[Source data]
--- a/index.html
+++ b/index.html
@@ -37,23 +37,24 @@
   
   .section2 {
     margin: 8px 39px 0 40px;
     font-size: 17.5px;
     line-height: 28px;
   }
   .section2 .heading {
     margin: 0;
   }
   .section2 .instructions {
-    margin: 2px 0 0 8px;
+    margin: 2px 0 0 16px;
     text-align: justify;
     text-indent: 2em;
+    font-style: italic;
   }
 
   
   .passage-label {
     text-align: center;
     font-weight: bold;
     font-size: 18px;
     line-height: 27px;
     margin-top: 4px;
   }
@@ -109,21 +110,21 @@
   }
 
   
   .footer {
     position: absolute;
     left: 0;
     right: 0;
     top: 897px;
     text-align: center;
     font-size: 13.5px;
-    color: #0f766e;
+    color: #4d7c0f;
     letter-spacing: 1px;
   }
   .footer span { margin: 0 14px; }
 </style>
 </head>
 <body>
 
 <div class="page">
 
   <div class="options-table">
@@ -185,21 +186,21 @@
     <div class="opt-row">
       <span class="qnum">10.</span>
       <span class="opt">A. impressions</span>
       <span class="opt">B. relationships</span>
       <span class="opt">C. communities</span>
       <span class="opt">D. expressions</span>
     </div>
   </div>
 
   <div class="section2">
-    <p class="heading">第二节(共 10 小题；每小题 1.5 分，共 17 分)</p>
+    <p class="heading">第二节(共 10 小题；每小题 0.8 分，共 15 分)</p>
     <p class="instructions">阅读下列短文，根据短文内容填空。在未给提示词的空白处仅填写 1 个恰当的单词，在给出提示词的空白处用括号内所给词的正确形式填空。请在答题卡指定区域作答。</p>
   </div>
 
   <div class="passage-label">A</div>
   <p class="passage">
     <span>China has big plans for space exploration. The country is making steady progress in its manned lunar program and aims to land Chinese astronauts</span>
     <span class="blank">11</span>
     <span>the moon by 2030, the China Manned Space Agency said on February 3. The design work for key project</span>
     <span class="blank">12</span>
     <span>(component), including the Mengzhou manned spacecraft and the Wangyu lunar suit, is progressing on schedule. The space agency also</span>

* * *

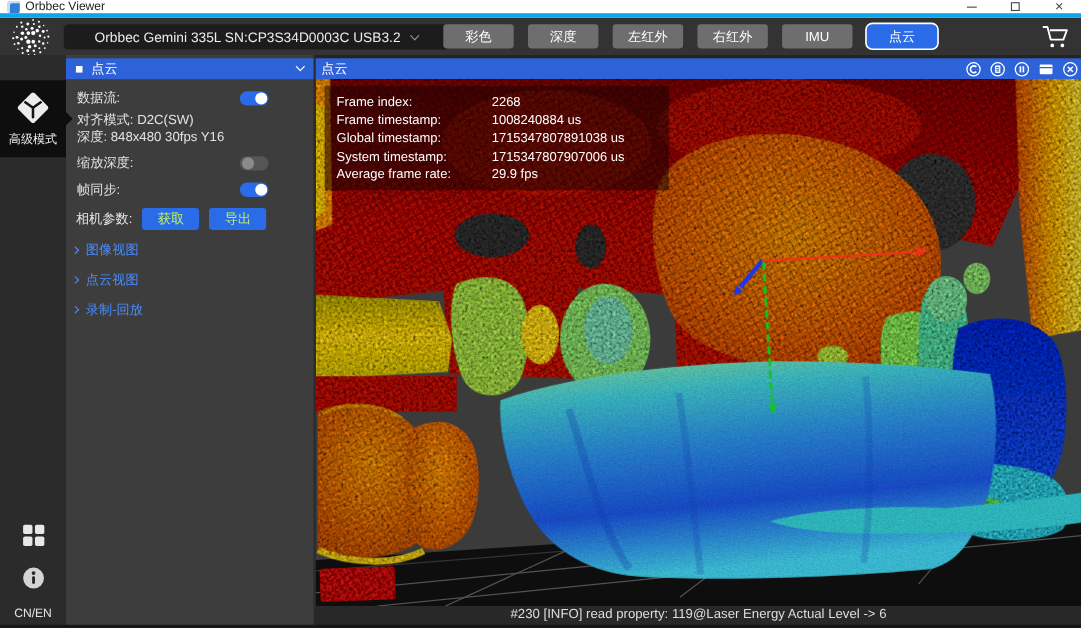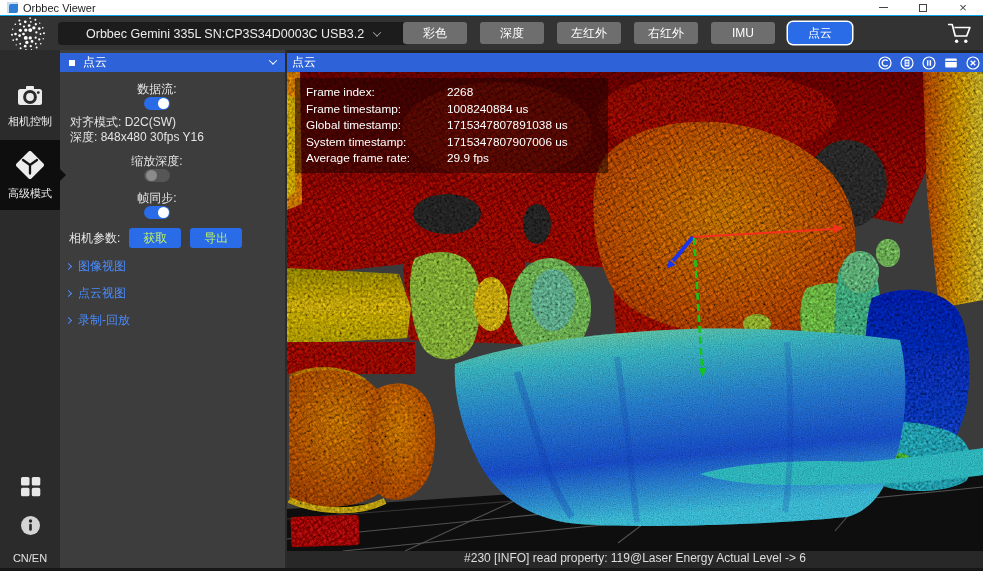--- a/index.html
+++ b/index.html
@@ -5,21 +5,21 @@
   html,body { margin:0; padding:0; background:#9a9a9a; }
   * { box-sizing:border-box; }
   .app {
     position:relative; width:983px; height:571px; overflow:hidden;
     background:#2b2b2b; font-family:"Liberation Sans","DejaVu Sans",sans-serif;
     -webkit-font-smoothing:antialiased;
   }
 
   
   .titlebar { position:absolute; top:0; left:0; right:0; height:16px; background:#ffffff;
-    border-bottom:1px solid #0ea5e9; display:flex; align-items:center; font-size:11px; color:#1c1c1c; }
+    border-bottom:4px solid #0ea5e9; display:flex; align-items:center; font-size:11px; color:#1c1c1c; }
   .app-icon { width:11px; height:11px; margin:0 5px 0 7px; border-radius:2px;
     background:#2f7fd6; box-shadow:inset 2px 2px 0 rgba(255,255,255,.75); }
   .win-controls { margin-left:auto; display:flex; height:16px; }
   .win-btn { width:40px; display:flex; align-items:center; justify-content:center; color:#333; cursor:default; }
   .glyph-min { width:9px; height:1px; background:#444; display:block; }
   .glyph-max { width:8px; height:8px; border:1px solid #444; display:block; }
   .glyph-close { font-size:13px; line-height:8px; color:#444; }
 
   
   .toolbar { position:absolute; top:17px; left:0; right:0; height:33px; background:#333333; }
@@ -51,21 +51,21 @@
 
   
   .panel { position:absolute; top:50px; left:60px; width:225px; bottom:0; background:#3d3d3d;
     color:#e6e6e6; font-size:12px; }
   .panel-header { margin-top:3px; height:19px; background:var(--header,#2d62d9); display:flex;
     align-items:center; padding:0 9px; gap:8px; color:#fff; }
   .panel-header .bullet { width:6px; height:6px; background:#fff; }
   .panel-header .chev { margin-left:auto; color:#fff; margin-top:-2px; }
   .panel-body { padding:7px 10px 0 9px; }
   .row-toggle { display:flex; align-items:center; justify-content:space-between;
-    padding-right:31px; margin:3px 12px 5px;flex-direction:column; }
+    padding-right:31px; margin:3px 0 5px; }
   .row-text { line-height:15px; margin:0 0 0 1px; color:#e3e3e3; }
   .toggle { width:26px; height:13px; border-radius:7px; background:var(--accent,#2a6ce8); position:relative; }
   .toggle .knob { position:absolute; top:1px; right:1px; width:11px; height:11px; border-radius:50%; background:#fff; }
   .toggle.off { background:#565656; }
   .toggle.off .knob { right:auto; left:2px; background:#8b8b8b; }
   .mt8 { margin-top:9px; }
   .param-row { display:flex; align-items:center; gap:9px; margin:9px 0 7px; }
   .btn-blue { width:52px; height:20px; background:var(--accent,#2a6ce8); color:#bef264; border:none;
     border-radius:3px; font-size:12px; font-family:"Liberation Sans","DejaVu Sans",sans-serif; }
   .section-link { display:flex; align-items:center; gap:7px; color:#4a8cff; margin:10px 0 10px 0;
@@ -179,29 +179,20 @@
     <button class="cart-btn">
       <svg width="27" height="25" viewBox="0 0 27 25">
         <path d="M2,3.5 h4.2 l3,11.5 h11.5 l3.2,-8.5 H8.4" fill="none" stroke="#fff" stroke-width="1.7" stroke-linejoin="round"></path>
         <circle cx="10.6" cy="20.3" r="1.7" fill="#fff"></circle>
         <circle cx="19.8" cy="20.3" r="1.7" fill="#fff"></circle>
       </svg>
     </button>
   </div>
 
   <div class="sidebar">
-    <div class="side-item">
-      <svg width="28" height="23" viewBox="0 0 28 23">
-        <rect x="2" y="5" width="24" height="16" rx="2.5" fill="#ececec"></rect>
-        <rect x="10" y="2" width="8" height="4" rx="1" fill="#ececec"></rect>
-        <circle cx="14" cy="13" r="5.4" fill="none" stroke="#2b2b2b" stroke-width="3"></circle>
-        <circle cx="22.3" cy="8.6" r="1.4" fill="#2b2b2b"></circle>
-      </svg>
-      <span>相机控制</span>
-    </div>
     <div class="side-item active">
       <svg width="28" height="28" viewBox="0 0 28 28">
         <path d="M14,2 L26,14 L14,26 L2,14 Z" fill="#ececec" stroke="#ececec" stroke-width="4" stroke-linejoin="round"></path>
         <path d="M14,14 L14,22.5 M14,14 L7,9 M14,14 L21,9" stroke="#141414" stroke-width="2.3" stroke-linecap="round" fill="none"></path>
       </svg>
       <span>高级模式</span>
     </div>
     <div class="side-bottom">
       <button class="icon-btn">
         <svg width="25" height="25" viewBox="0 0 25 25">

_Problem statement:_
The output should be exactly the lines above from the line containing "line-height: 28px;" to the line containing "line-height: 27px;", inclusive, with no other lines.

_Answer below:_
     line-height: 28px;
   }
   .section2 .heading {
     margin: 0;
   }
   .section2 .instructions {
-    margin: 2px 0 0 8px;
+    margin: 2px 0 0 16px;
     text-align: justify;
     text-indent: 2em;
+    font-style: italic;
   }
 
   
   .passage-label {
     text-align: center;
     font-weight: bold;
     font-size: 18px;
     line-height: 27px;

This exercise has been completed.